- Your assignment
Lines from the one containing "Little Butterfly London" through the end of the entries below: set them down exactly, both ends included, with nothing added.

[Image comparison data]
☆ ☆ ☆
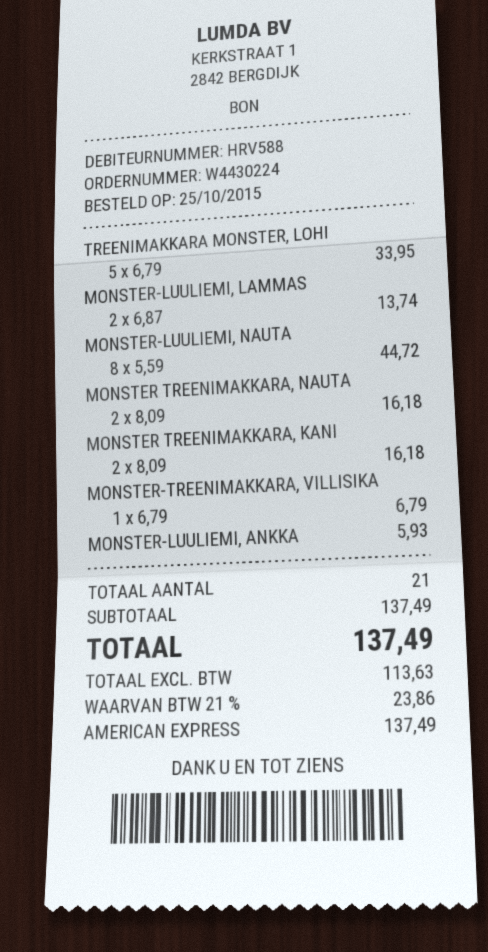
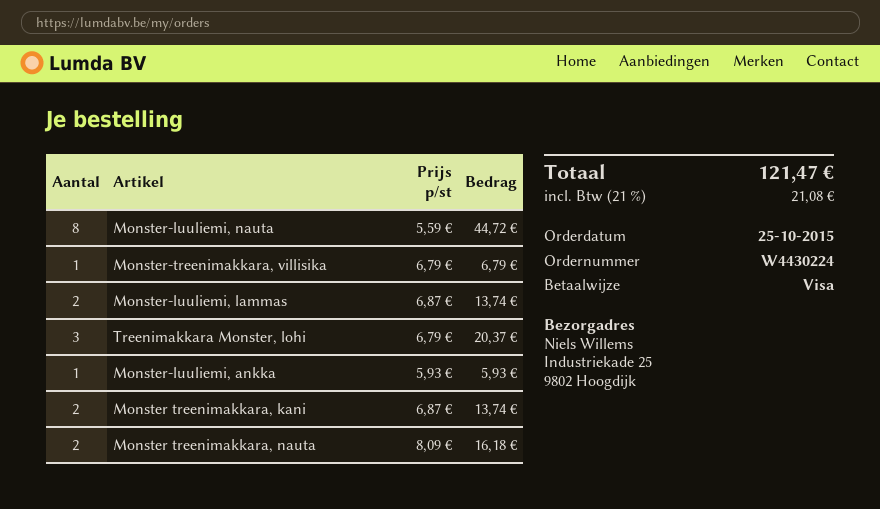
payment method: American Express -> Visa
TREENIMAKKARA MONSTER, LOHI: 5 x 6.79 = 33.95 -> 3 x 6.79 = 20.37
MONSTER TREENIMAKKARA, KANI: 2 x 8.09 = 16.18 -> 2 x 6.87 = 13.74
tax: 21% = 23.86 -> 21% = 21.08
total: 137.49 -> 121.47

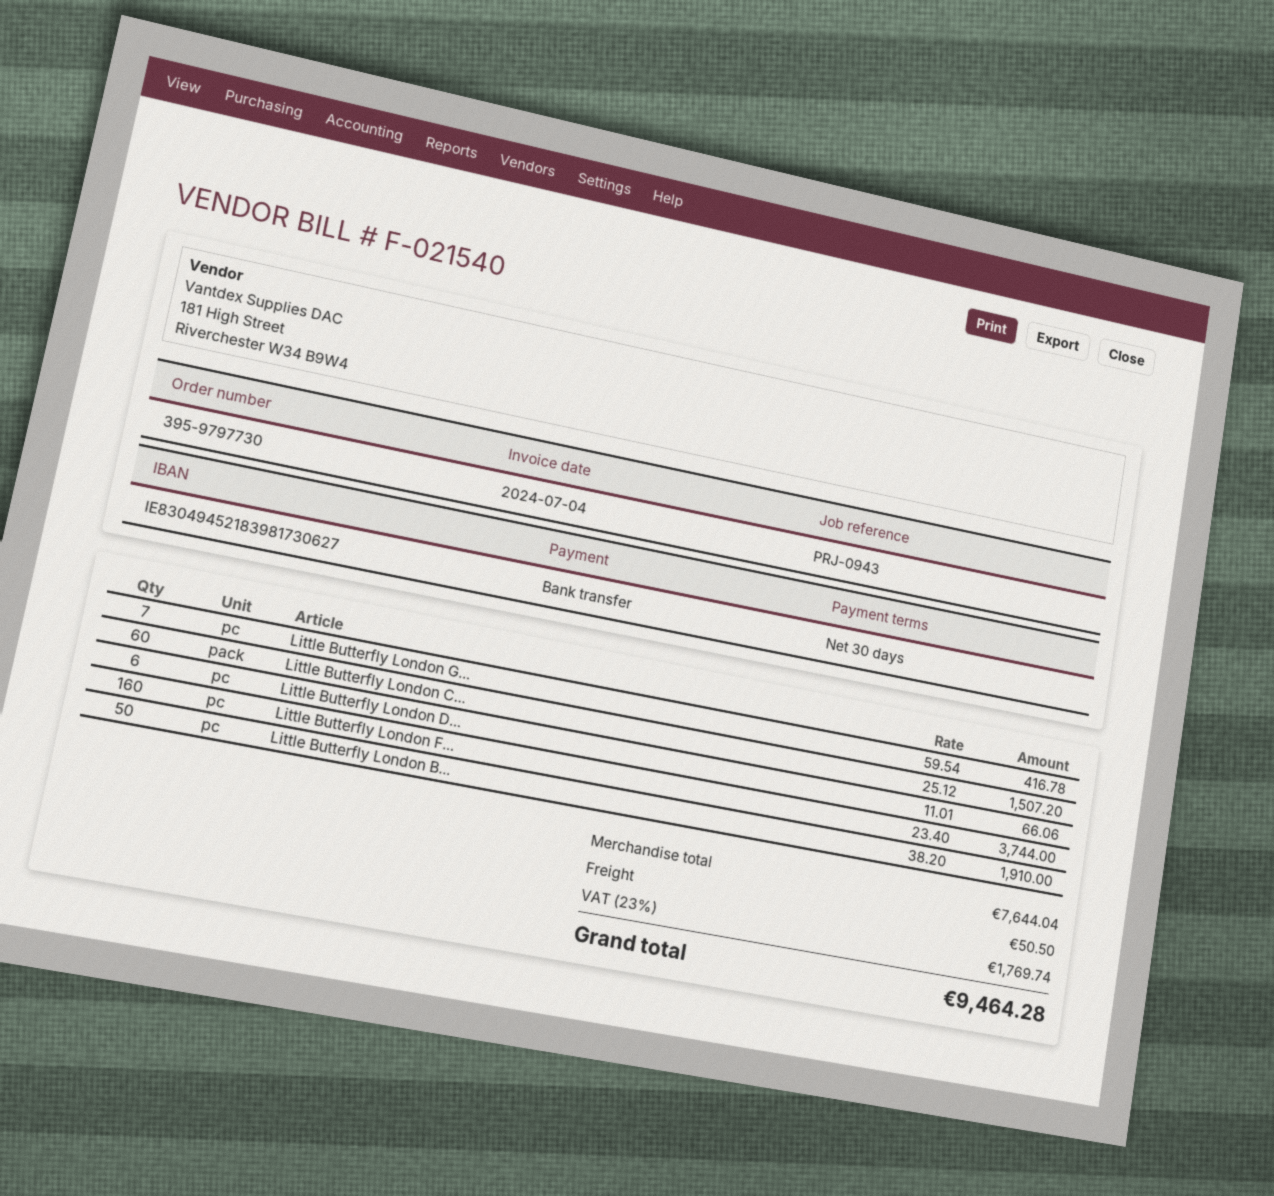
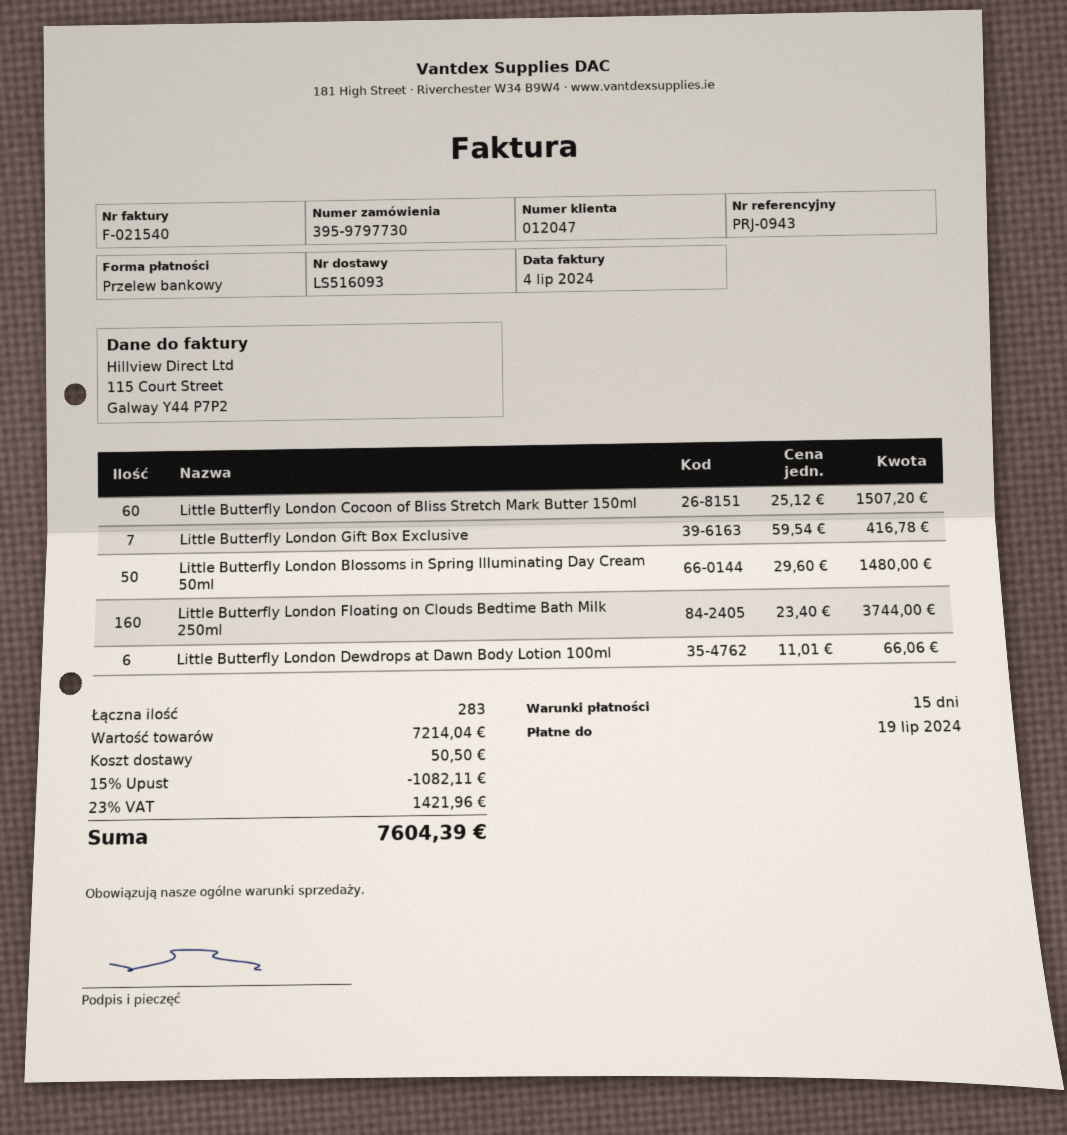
payment terms: 30 days -> 15 days
Little Butterfly London B...: 50 x 38.20 = 1910.00 -> 50 x 29.60 = 1480.00
subtotal: 7644.04 -> 7214.04
discount: none -> 15% = 1082.11
tax: 23% = 1769.74 -> 23% = 1421.96
total: 9464.28 -> 7604.39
☆ ☆ ☆
- Expected output
Little Butterfly London B...: 50 x 38.20 = 1910.00 -> 50 x 29.60 = 1480.00
subtotal: 7644.04 -> 7214.04
discount: none -> 15% = 1082.11
tax: 23% = 1769.74 -> 23% = 1421.96
total: 9464.28 -> 7604.39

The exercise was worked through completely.